If you can't go the IDL route, Visual Build's Make VB6 action does provide the features necessary to maintain your sanity:

  • The compatibility settings of your projects are very important. The setting is configured at Project | Properties | Component on the VB menu. It determines how VB handles the project's GUIDs (which are used to identify classes [CLSID], interfaces [IID], and type libraries [TLID]).

  • Use the Binary compatibility setting whenever possible. This causes all GUIDs to be retained with each build, and minimizes registry clutter and reference problems. The Make VB6 action provides options to automatically set a project to binary compatibility after building (you can also use in conjunction with the 'no build' option to set projects to binary compatibility before building). Use the binary compatibility option flag so your developers don't have to remember to set this property every time they add a new project to the build.

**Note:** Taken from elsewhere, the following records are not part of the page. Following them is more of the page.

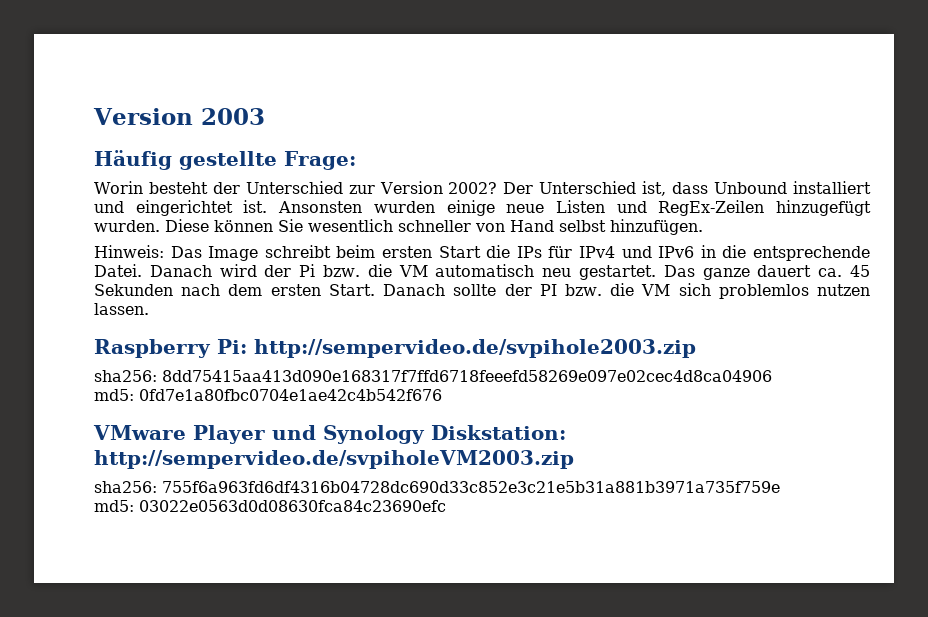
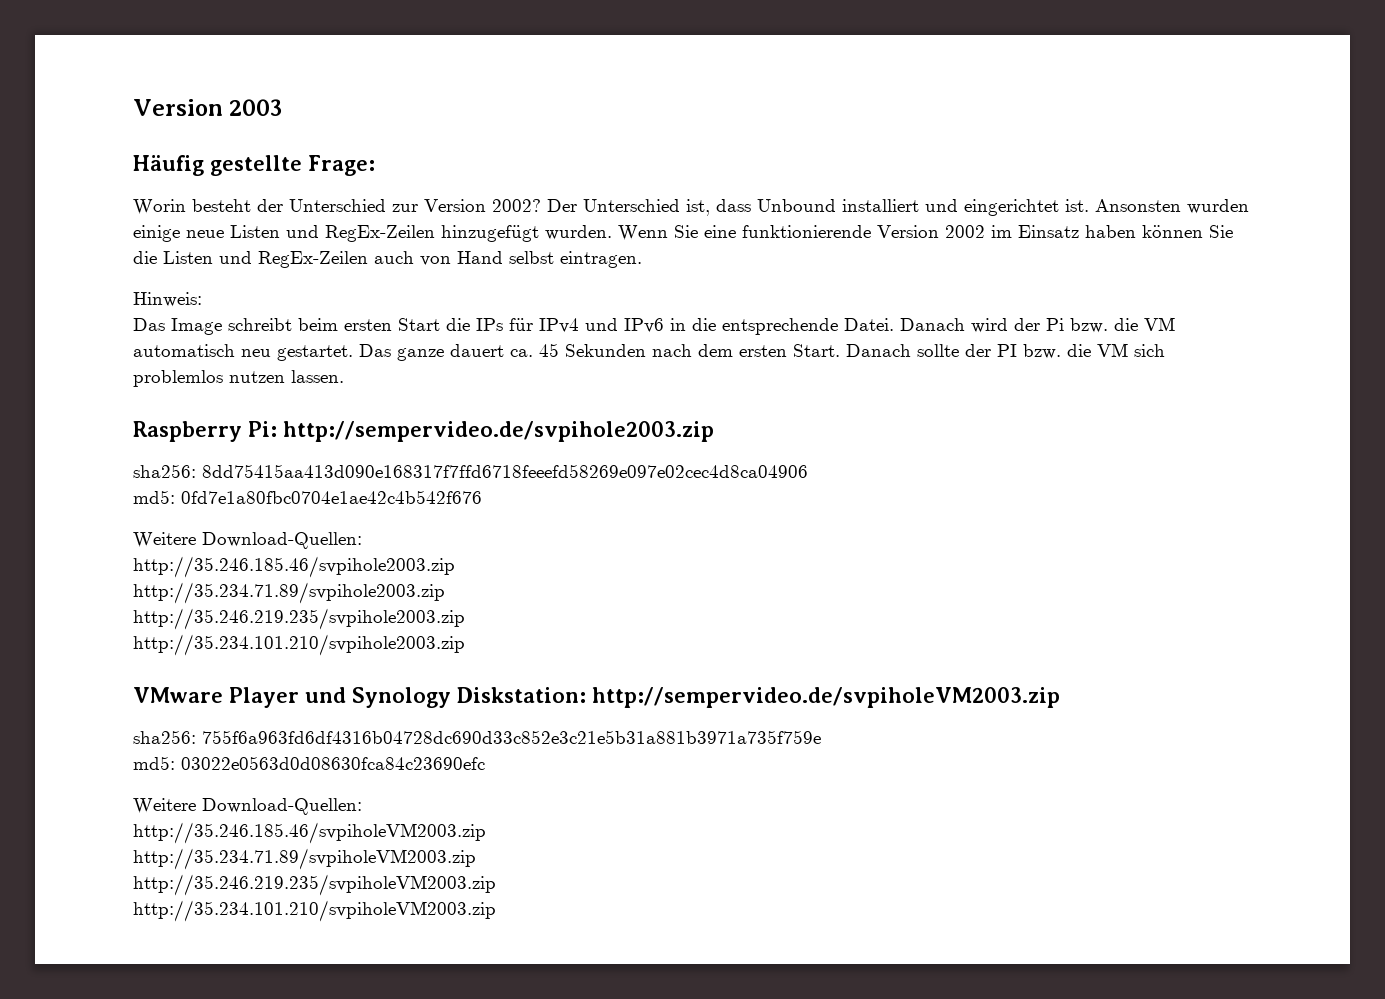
[165,219,471,232] Diese können Sie wesentlich schneller -> [618,225,1233,241] [133,251,414,268] Wenn Sie eine funktionierende Version 2002 im Einsatz haben können Sie die Listen und RegEx-Zeilen auch
[610,219,703,235] hinzufügen. -> [560,251,642,268] eintragen.
(164, 251) none -> (202, 299) //
(442, 395) none -> [133,532,362,549] [133,556,455,578] [133,582,445,604] [133,608,465,630] [133,634,465,656] // Weitere Download-Quellen: // http://35.246.185.46/svpihole2003.zip // http://35.234.71.89/svpihole2003.zip // http://35.246.219.235/svpihole2003.zip // http://35.234.101.210/svpihole2003.zip
(446, 506) none -> [133,798,362,815] [133,822,486,844] [133,848,476,870] [133,874,496,896] [133,900,496,922] // Weitere Download-Quellen: // http://35.246.185.46/svpiholeVM2003.zip // http://35.234.71.89/svpiholeVM2003.zip // http://35.246.219.235/svpiholeVM2003.zip // http://35.234.101.210/svpiholeVM2003.zip

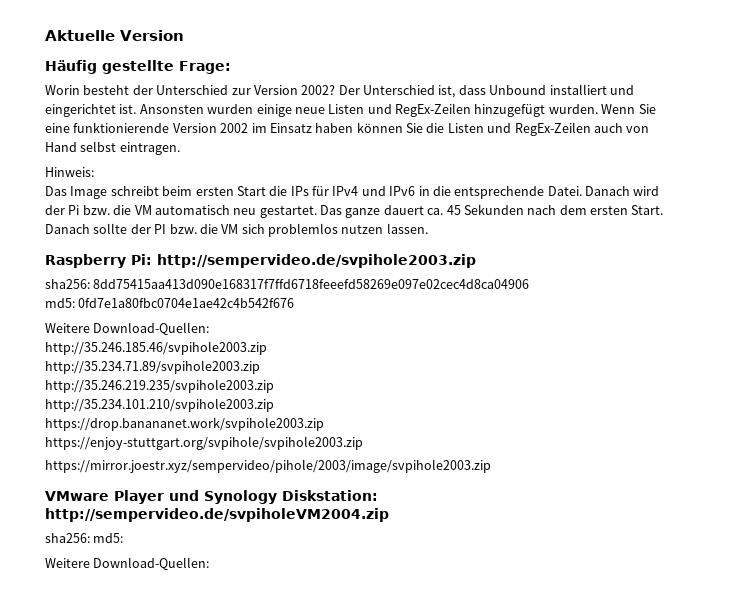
[133,99,283,116] Version 2003 -> [45,30,184,41] Aktuelle Version
(465, 645) none -> [45,417,324,431] [45,436,363,450] [45,459,491,473] // https://drop.banananet.work/svpihole2003.zip // https://enjoy-stuttgart.org/svpihole/svpihole2003.zip // https://mirror.joestr.xyz/sempervideo/pihole/2003/image/svpihole2003.zip
[592,687,1060,708] [133,730,821,744] [133,756,485,770] [133,798,362,815] [133,822,486,844] [133,848,476,870] [133,874,496,896] [133,900,496,922] http://sempervideo.de/svpiholeVM2003.zip // sha256: 755f6a963fd6df4316b04728dc690d33c852e3c21e5b31a881b3971a735f759e // md5: 03022e0563d0d08630fca84c23690efc // Weitere Download-Quellen: // http://35.246.185.46/svpiholeVM2003.zip // http://35.234.71.89/svpiholeVM2003.zip // http://35.246.219.235/svpiholeVM2003.zip // http://35.234.101.210/svpiholeVM2003.zip -> [45,508,389,522] [45,533,124,543] [45,557,210,570] http://sempervideo.de/svpiholeVM2004.zip // sha256: md5: // Weitere Download-Quellen:

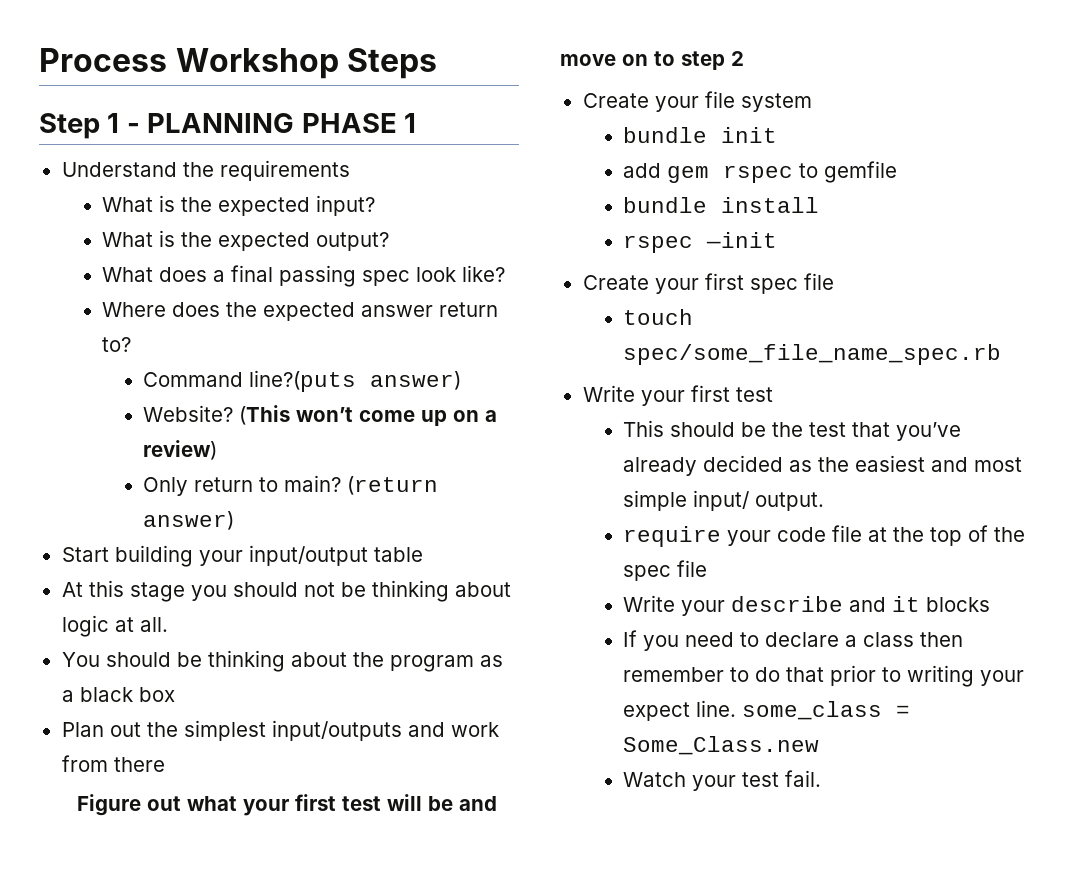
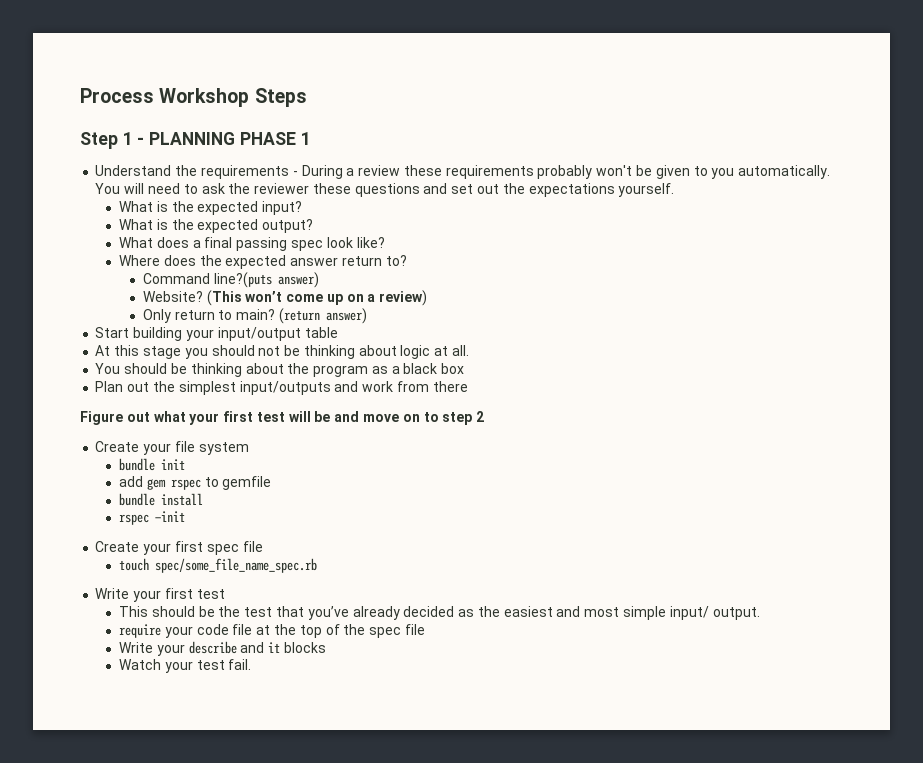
(350, 170) none -> [292,165,831,179] [95,183,675,197] - During a review these requirements probably won't be given to you automatically. You will need to ask the reviewer these questions and set out the expectations yourself.
[623,630,964,651] [623,665,1025,687] [623,700,911,721] [623,736,820,755] // If you need to declare a class then remember to do that prior to writing your expect line. some_class = Some_Class.new -> (326, 647) none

  • Use the Project compatibility setting when you need to break compatibility on a project. This is necessary when you modify the signature of a class or control (by adding, modifying, or removing methods). Using project compatibility causes the class and interface GUIDs to be regenerated, but only increments the type library version (retaining the GUID) and won't break references to the project (the referencing projects will need to be rebuilt, but the Make VB6 action considers the timestamp of all referenced executables and rebuilds if necessary). You can use the project compatibility option to set all projects to project compatibility before building on those occasions when you need to break compatibility.
  • Avoid using the No compatibility setting. This causes all GUIDs in the project to be regenerated each time the project is built. This includes the typelib GUID, which is what VB uses to keep a reference to another project, and can lead to missing/broken references. The Make VB6 will actually fix up references (within the group) for projects built with no compatibility.

Because VB compatibility uses the typelib information in each project's executable, the executables should be registered before building in order for the builds to succeed. You can either:

  • Build each project once in the IDE (and save the project) to set the target output path, store the projects and executables in source control, check them out and register them at the start of each build (use the Process Files macro--see the Recurse.bld sample), and check in the updated executable after building, or

  • Build the projects once in the IDE on the build box when initially setting up the box (saving each project and updating in source control, but not placing the executables in source control). If the build box needs to be recreated or the compatible executables are lost, the project references will need to be updated manually in Visual Basic. It is a good idea to keep a backup of the most recent executables in order to avoid this problem.
  • If you don't build once manually and save the projects, the executables will be created in the directory of each VB project. When updating references within a project group, the Make VB6 action will even detect project references that point to another project that hadn't been compiled (Visual Basic stores this as the VBP filename) and updates the reference to point to the new executable's typelib after the referenced project gets built the first time.